Un parto programmato alla 37ª settimana si è trasformato in un intervento chirurgico d’urgenza che ha messo alla prova l’intera équipe dell’Ostetricia e Ginecologia dell’ospedale di Mirano.
Nel giro di pochi minuti i medici di Mirano hanno fatto nascere un bambino di tre chili, fermato un’emorragia improvvisa e rimosso una massa addominale di 30 centimetri di diametro, riuscendo anche a preservare l’utero della madre.

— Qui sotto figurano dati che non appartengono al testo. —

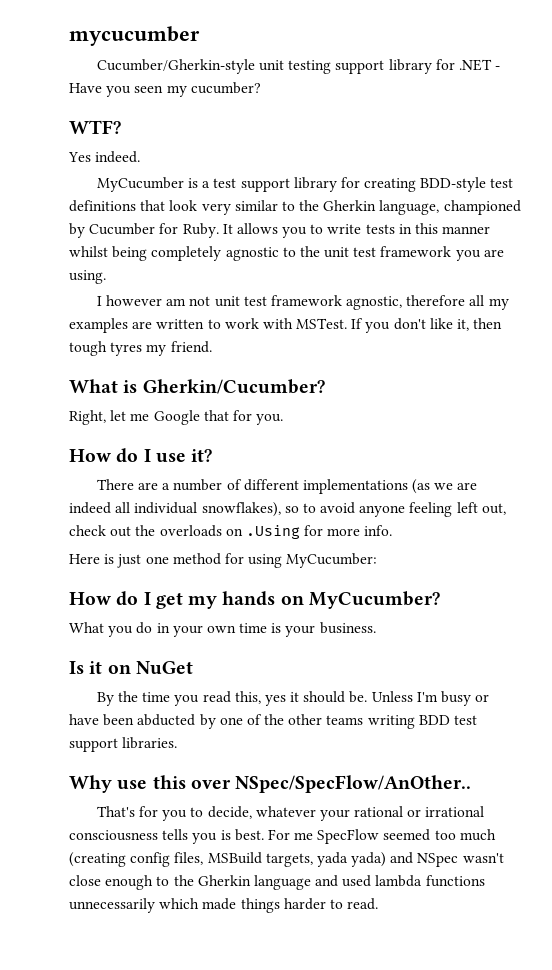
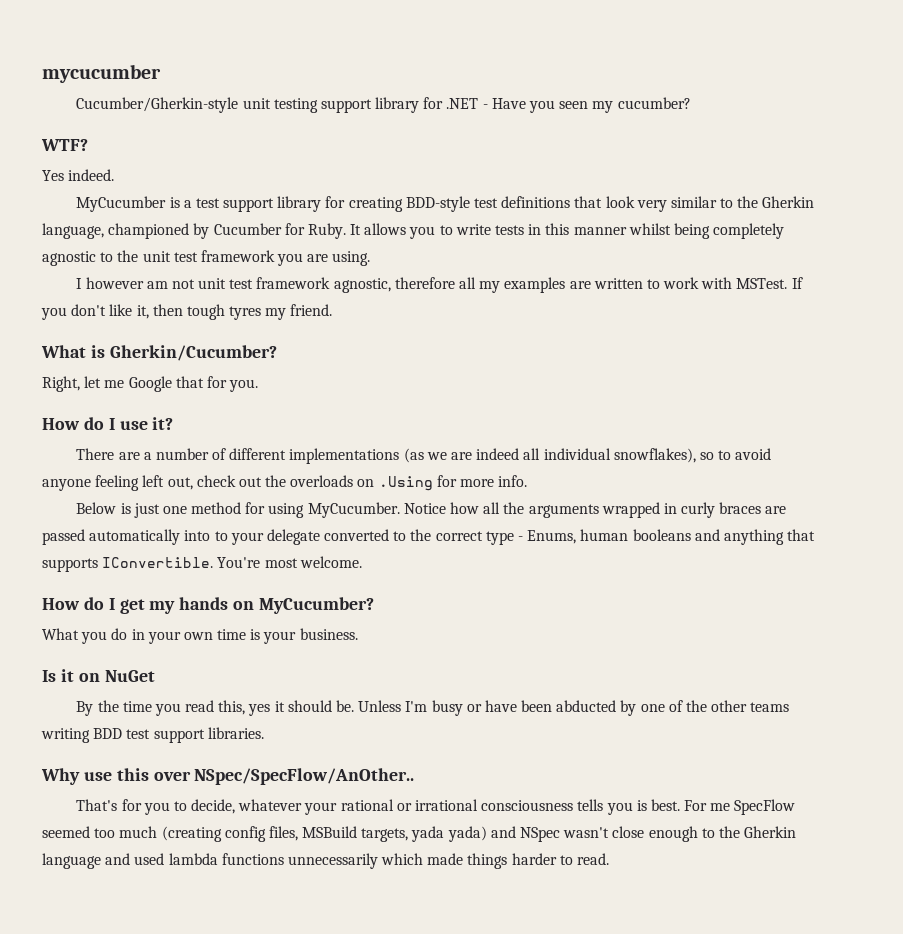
[69,554,100,564] Here -> [76,502,117,514] Below
[286,553,378,568] MyCucumber: -> [307,502,787,518] [42,529,816,545] [42,556,362,572] MyCucumber. Notice how all the arguments wrapped in curly braces are passed automatically into to your delegate converted to the correct type - Enums, human booleans and anything that supports IConvertible. You're most welcome.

Un caso che il primario Jacopo Wabersich definisce “mai visto in quarant’anni di carriera”.
La protagonista è una trentaseienne del Miranese, già madre, che durante la gravidanza aveva notato un aumento anomalo del volume addominale. Gli esami – risonanza magnetica ed ecografia – avevano evidenziato una neoformazione di 30×20 centimetri, compatibile con un fibroma. Le linee guida suggerivano di non intervenire durante la gestazione, poiché l’aumentata vascolarizzazione dell’utero espone a un rischio elevato di sanguinamento. L’asportazione sarebbe stata rimandata al post-parto. Nonostante ciò, il primario Wabersich aveva predisposto in sala operatoria sei sacche di sangue, nel caso la situazione avesse preso una piega diversa. E così è stato.
Il cesareo procede regolarmente: il bambino nasce in salute, piange, respira bene. Ma pochi istanti dopo, la massa addominale rimasta nel ventre della madre inizia a sanguinare copiosamente. A quel punto l’équipe – composta dai ginecologi Eleonora Salviato e Armando Nallbani, dallo strumentista Andrea Barbiero e dall’anestesista Tiziana De Cristofaro – è costretta a intervenire immediatamente.
“Non sapevamo esattamente cosa avremmo trovato dopo l’incisione – racconta Wabersich -. La massa comprimeva fegato, vena cava e aorta. Quando ha iniziato a sanguinare, non c’era alternativa: andava rimossa subito”. L’operazione, durata un’ora e 35 minuti, si conclude con un triplice risultato: madre salva, bambino in salute e utero preservato. “Non è affatto scontato – sottolinea il primario -. In casi di emorragia importante si può arrivare all’isterectomia. Eravamo pronti anche a questa eventualità, ma il lavoro di squadra ha fatto la differenza”. Determinante anche il supporto dell’équipe anestesiologica guidata dalla primaria Debora Saggioro, che ha gestito la fase più critica del sanguinamento.
Ulss 3: “Caso emblematico della complessità clinica”
Per il direttore generale dell’Ulss 3 Serenissima, Massimo Zuin, l’intervento rappresenta “un esempio della complessità dei casi che un ospedale moderno deve saper affrontare, e della capacità delle nostre équipe di intervenire anche in condizioni improvvise e ad alto rischio”. L’operazione risale al 5 maggio. Oggi, a pochi giorni di distanza, mamma e bambino stanno bene e hanno già lasciato l’ospedale, “grati – fanno sapere – a tutto il personale che li ha accompagnati in un momento così delicato”.